> Difference listings
▼

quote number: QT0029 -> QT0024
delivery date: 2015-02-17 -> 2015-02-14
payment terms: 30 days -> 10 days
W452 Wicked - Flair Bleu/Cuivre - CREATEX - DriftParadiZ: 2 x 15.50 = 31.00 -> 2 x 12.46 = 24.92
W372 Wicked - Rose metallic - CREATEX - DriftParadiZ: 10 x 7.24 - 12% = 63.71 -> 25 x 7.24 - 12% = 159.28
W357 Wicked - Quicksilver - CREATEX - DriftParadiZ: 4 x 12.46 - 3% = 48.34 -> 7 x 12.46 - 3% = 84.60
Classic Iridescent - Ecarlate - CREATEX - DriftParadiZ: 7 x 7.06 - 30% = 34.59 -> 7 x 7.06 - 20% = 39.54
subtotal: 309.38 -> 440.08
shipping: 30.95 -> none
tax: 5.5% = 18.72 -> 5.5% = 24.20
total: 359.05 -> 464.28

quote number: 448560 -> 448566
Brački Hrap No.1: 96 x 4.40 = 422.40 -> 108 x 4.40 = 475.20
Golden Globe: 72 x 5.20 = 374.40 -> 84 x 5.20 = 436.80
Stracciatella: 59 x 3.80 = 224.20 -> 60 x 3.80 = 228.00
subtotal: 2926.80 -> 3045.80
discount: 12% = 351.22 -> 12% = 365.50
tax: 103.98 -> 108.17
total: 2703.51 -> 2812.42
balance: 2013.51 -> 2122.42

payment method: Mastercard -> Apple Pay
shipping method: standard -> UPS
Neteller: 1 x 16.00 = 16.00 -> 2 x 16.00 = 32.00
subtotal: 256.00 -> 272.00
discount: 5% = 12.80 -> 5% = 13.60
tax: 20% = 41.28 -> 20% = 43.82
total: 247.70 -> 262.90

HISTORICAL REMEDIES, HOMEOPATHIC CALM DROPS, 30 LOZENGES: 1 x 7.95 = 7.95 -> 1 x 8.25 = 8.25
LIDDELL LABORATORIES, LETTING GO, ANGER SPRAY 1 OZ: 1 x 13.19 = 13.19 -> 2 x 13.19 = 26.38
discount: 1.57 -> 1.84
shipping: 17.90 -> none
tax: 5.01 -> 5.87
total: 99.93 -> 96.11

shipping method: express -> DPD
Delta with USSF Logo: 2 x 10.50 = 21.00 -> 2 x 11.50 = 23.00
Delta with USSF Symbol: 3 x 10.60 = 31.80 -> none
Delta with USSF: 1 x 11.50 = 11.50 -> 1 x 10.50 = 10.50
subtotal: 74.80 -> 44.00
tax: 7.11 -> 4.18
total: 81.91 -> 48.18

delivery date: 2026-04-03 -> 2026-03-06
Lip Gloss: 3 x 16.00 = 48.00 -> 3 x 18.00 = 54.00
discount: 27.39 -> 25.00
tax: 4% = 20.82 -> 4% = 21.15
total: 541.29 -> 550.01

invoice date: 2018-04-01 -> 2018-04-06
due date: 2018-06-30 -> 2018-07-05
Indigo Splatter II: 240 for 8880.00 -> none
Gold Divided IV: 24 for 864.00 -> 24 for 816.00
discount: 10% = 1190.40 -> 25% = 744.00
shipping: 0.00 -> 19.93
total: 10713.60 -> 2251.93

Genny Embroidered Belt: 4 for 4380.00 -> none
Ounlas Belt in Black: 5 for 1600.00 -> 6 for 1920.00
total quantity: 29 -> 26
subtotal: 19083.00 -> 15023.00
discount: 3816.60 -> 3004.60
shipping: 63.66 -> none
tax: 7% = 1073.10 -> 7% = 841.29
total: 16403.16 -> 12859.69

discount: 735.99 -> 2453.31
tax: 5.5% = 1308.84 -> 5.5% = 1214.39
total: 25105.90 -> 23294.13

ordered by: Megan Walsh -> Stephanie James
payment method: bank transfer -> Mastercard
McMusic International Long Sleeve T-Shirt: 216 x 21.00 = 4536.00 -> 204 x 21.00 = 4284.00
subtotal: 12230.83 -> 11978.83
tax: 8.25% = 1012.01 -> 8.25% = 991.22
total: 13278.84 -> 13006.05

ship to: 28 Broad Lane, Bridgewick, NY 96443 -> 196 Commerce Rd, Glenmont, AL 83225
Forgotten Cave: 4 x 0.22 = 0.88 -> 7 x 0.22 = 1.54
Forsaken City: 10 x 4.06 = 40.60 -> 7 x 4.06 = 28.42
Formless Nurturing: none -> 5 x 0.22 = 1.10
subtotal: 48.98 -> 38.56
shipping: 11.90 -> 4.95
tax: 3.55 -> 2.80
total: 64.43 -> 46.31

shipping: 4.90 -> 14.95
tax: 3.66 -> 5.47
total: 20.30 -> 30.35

▲

> Your assignment
Given the data above, transcribe exactly the lines from the one containing "HISTORICAL REMEDIES, HOMEOPATHIC" down to the one containing "tax: 7.11 -> 4.18", and no others.

> Result of this exercise
HISTORICAL REMEDIES, HOMEOPATHIC CALM DROPS, 30 LOZENGES: 1 x 7.95 = 7.95 -> 1 x 8.25 = 8.25
LIDDELL LABORATORIES, LETTING GO, ANGER SPRAY 1 OZ: 1 x 13.19 = 13.19 -> 2 x 13.19 = 26.38
discount: 1.57 -> 1.84
shipping: 17.90 -> none
tax: 5.01 -> 5.87
total: 99.93 -> 96.11

shipping method: express -> DPD
Delta with USSF Logo: 2 x 10.50 = 21.00 -> 2 x 11.50 = 23.00
Delta with USSF Symbol: 3 x 10.60 = 31.80 -> none
Delta with USSF: 1 x 11.50 = 11.50 -> 1 x 10.50 = 10.50
subtotal: 74.80 -> 44.00
tax: 7.11 -> 4.18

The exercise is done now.